A ZIP file containing this presentation is available for offline perusal.

IR, Solr & Data Science: An Introduction in 3 Acts

Chris "Hoss" Hostetter - 2017-09-28


https://home.apache.org/~hossman/meetup20170928/

https://twitter.com/_hossman

https://www.lucidworks.com/


Who Am I?

  • Software Developer
  • NO Formal/Informal Science / Academic background
  • ~20 Years working on "Search" software
  • ~13 Years working on Lucene/Solr
  • Employeed by Lucidworks to "Make Solr Better"

Agenda

  1. What's Information Retrieval?
  2. What's Solr & Why do Software Devs use it?
  3. Why should Data Scientists be interested in Solr?

Act I
Intro to IR

The True Story of King Index*

* Not A True Story

The First Inverted Index*

*Not Really

  • Sir Ruprect - p6, p9, p32, ...
  • King Richard - p7, p9, p16, ...
  • Queen Amidala - p8, p9, p32, ...
  • Prince Cletus - p15, p17, p23
  • ...
  • King Cletus IV - p427, p428, p457

Information Retrieval

According to the Gospel of Hoss*


  1. Spend "Work" (Time | CPU | Disk | RAM) in advance (Indexing) to save "Work" when retrieving (Quering)
  2. Spend "Work" to "Score" information retrieved against the Query that retrieved it -- relative to all other known information

*Not an Actual Gospel

Scoring Function (BM25)

Act II
Solr For Devs/Biz

What Is Solr?

Solr is highly reliable, scalable and fault tolerant, providing distributed indexing, replication and load-balanced querying, automated failover and recovery, centralized configuration and more. Solr powers the search and navigation features of many of the world's largest internet sites.
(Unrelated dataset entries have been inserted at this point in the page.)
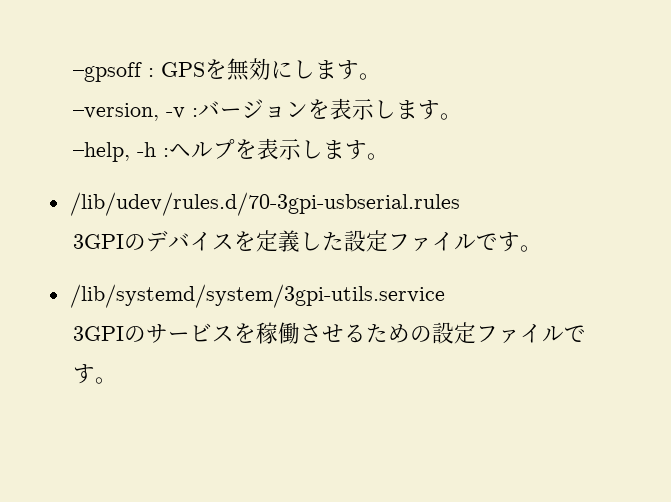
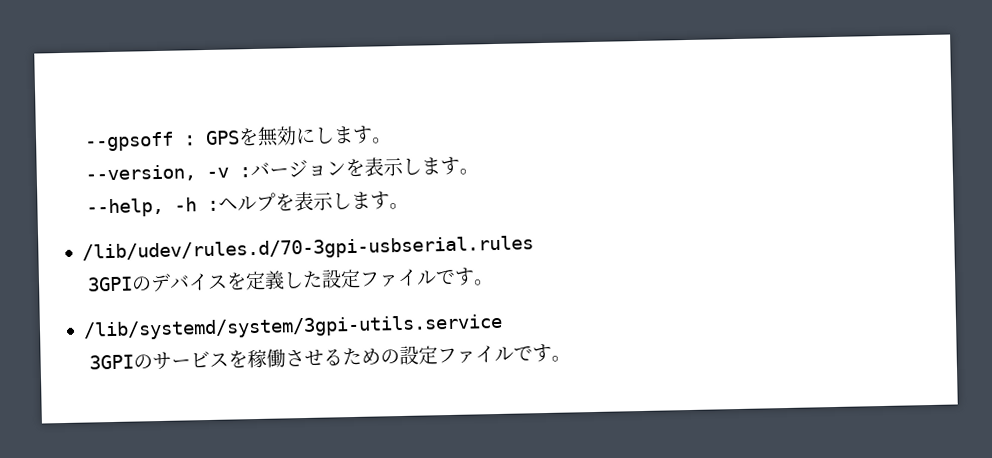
[72,62,142,82] –gpsoff -> [83,131,174,152] --gpsoff
[72,103,159,121] –version, -> [84,164,196,183] --version,
[72,142,130,162] –help, -> [85,197,164,218] --help,

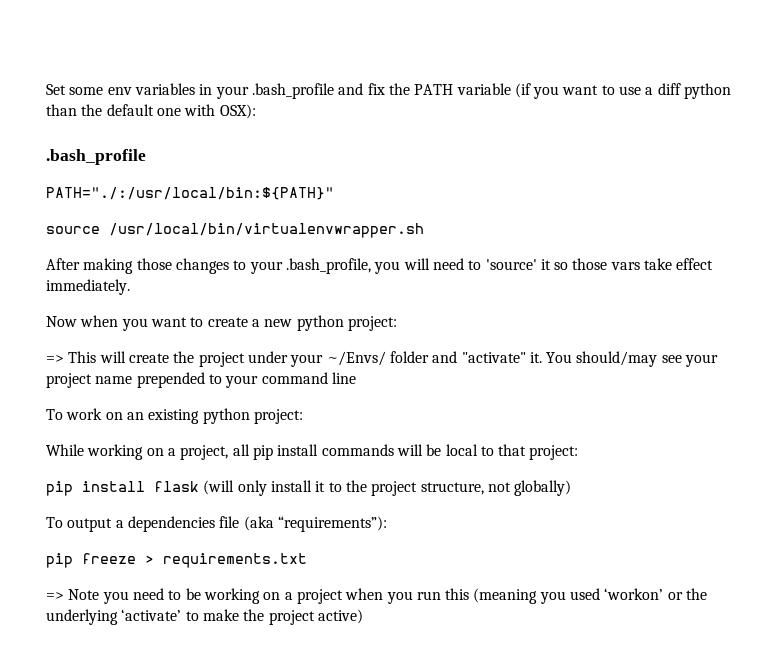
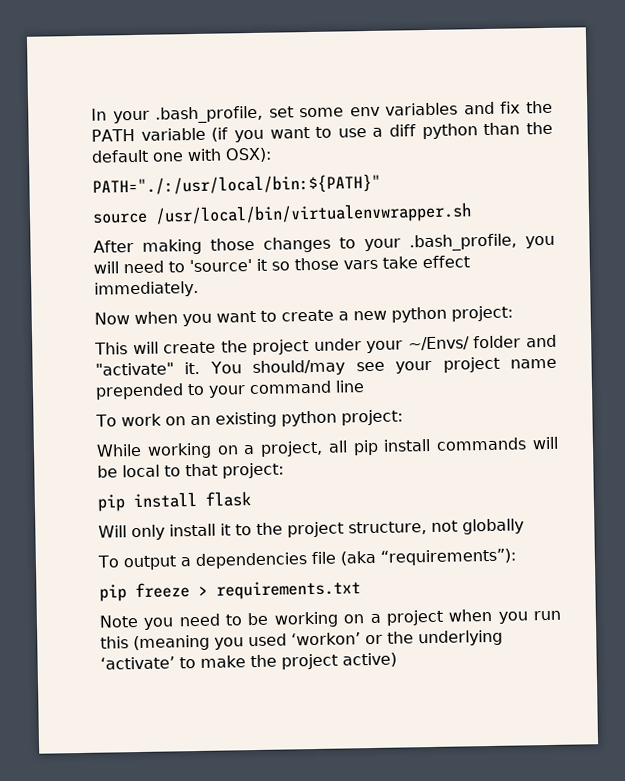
[46,83,334,99] Set some env variables in your .bash_profile -> [91,102,459,124] In your .bash_profile, set some env variables
[46,149,146,165] // .bash_profile -> (272, 155) none
[46,355,64,363] => -> (513, 313) none
[203,480,235,495] (will -> [98,525,127,538] // Will
[514,480,572,496] globally) -> [462,518,524,535] globally
[46,592,64,600] => -> (361, 590) none

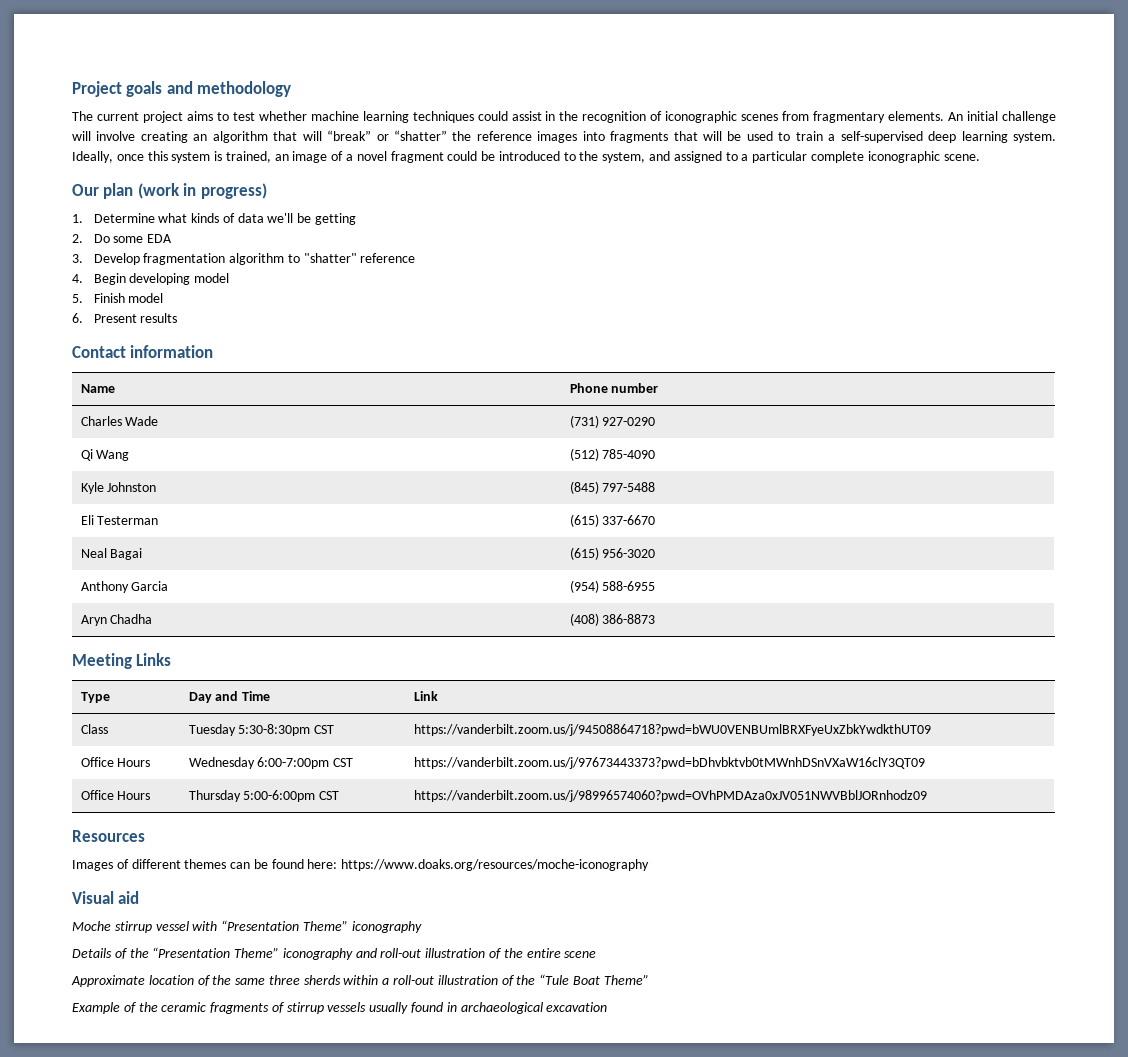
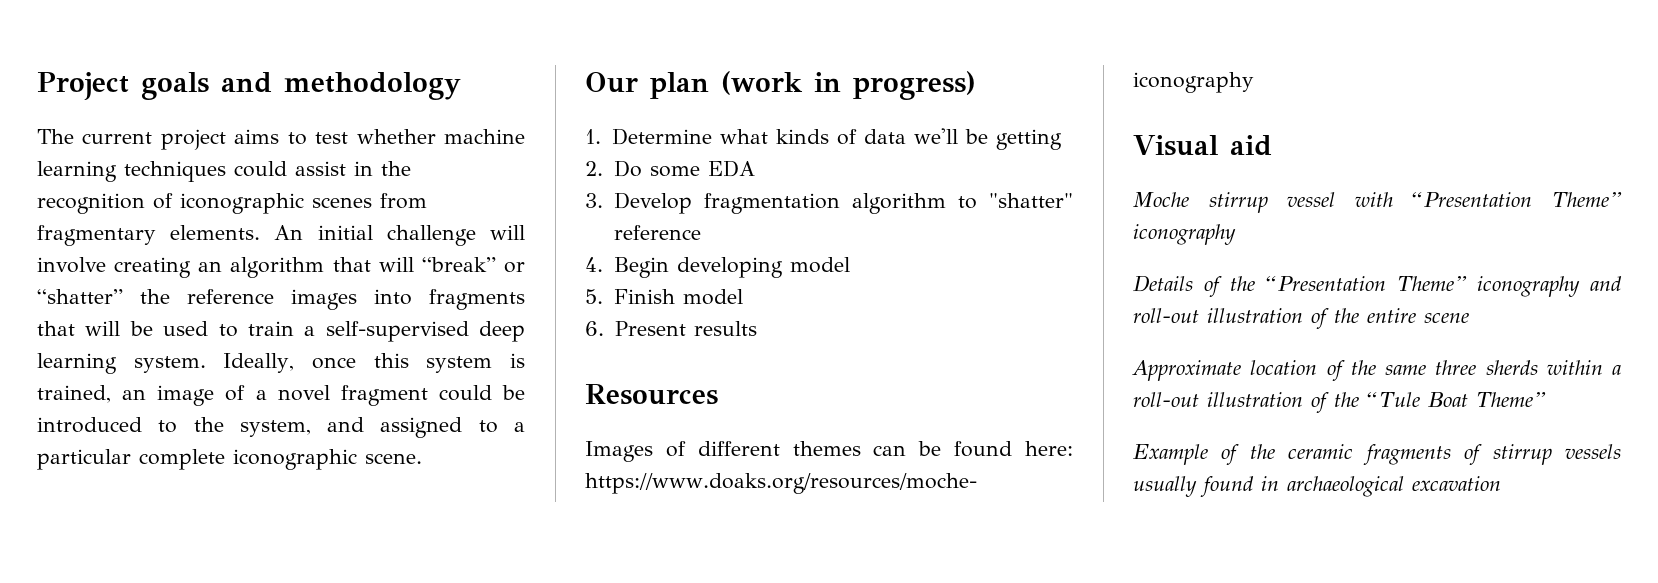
[72,345,214,358] [80,384,115,393] [569,383,659,393] [80,416,159,426] [569,415,656,428] [80,449,130,461] [569,448,656,461] [80,482,157,494] [569,481,656,494] [80,515,159,525] [569,514,656,527] [80,548,143,560] [569,547,656,560] [80,581,169,593] [569,580,656,593] [80,614,153,626] [569,613,656,626] [72,653,172,669] [80,692,110,703] [188,691,271,703] [413,691,438,701] [80,724,108,734] [188,724,335,736] [413,724,931,736] [80,757,151,767] [188,757,354,769] [413,757,925,769] [80,790,151,800] [188,790,340,802] [413,790,927,802] // Contact information // Name | Phone number // Charles Wade | (731) 927-0290 // Qi Wang | (512) 785-4090 // Kyle Johnston | (845) 797-5488 // Eli Testerman | (615) 337-6670 // Neal Bagai | (615) 956-3020 // Anthony Garcia | (954) 588-6955 // Aryn Chadha | (408) 386-8873 // Meeting Links // Type | Day and Time | Link // Class | Tuesday 5:30-8:30pm CST | https://vanderbilt.zoom.us/j/94508864718?pwd=bWU0VENBUmlBRXFyeUxZbkYwdkthUT09 // Office Hours | Wednesday 6:00-7:00pm CST | https://vanderbilt.zoom.us/j/97673443373?pwd=bDhvbktvb0tMWnhDSnVXaW16clY3QT09 // Office Hours | Thursday 5:00-6:00pm CST | https://vanderbilt.zoom.us/j/98996574060?pwd=OVhPMDAza0xJV051NWVBblJORnhodz09 -> (757, 328) none

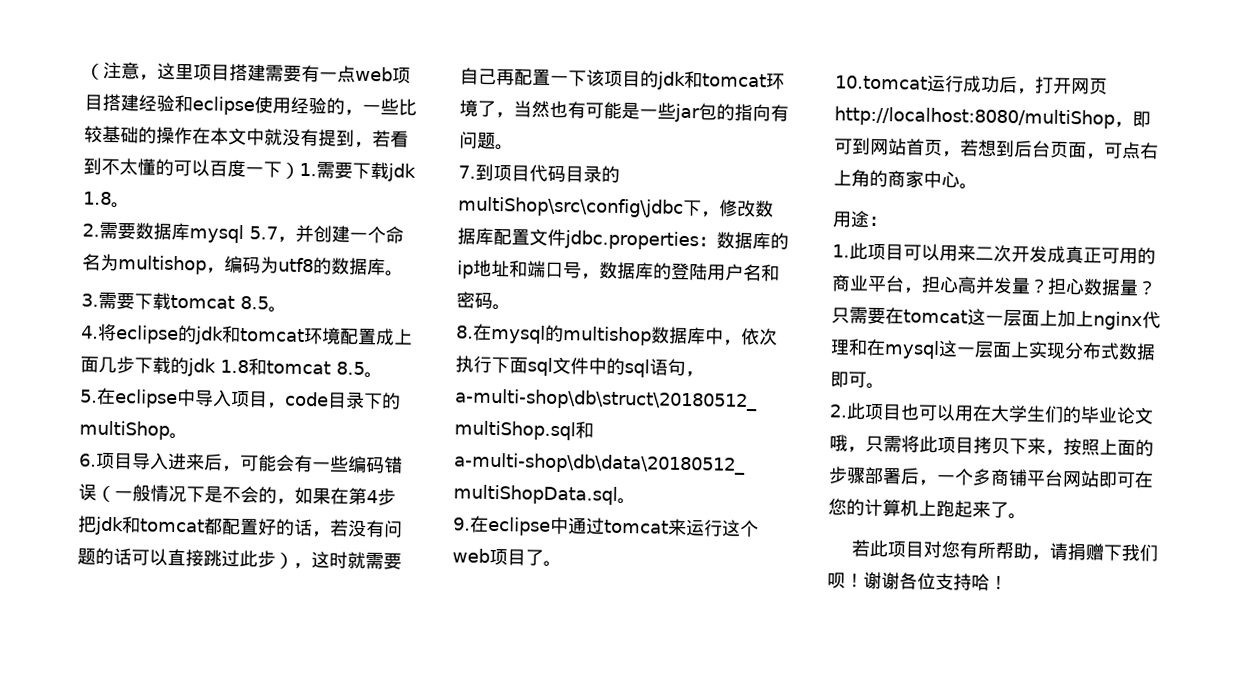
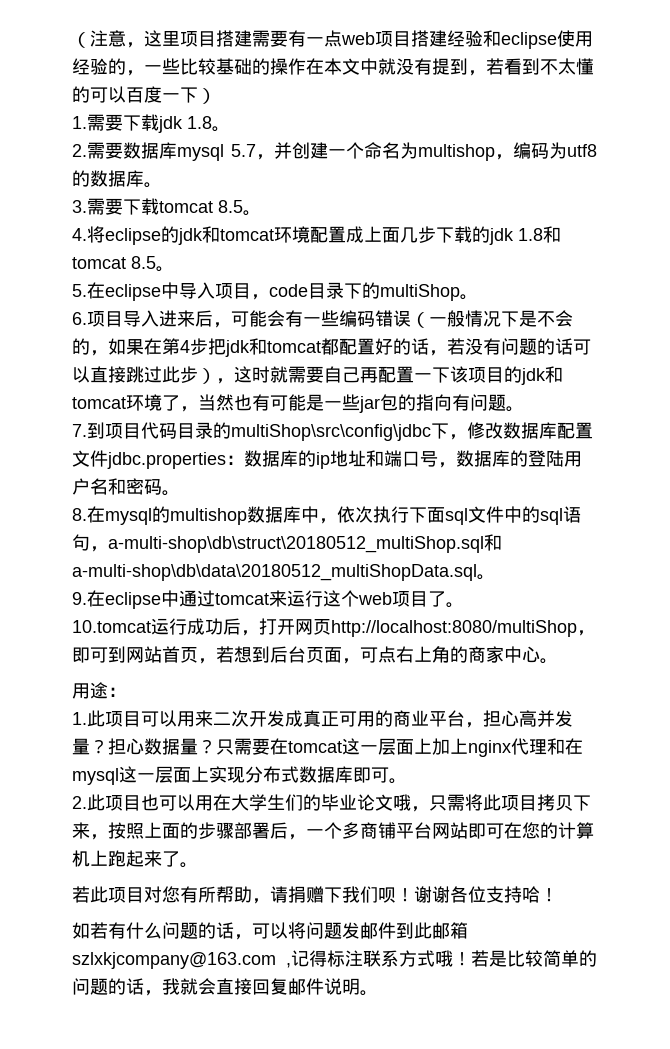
(300, 170) none -> (216, 96) //
(1156, 352) none -> [335,766,353,783] 库
(1008, 583) none -> [72,922,468,940] [72,950,597,969] [72,978,378,996] // 如若有什么问题的话，可以将问题发邮件到此邮箱szlxkjcompany@163.com ,记得标注联系方式哦！若是比较简单的问题的话，我就会直接回复邮件说明。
Less Marketing, More Tech?

  • Search centric data-store, implemented in Java
  • HTTP based API for indexing & querying structured data
  • Lots of configuration & customization options and plugin support
  • Scalable Horizontally (more data) & Vertically (more reliability) across multiple machines
  • Open Source, governed by the Apache Software Foundation

Scalability & Reliability

The error rate is down by two orders of magnitude with 99% of search results served in under 500ms. The number of machines needed to run search dropped from ~200 earlier this year down to ~30 so we even managed to get some cost savings.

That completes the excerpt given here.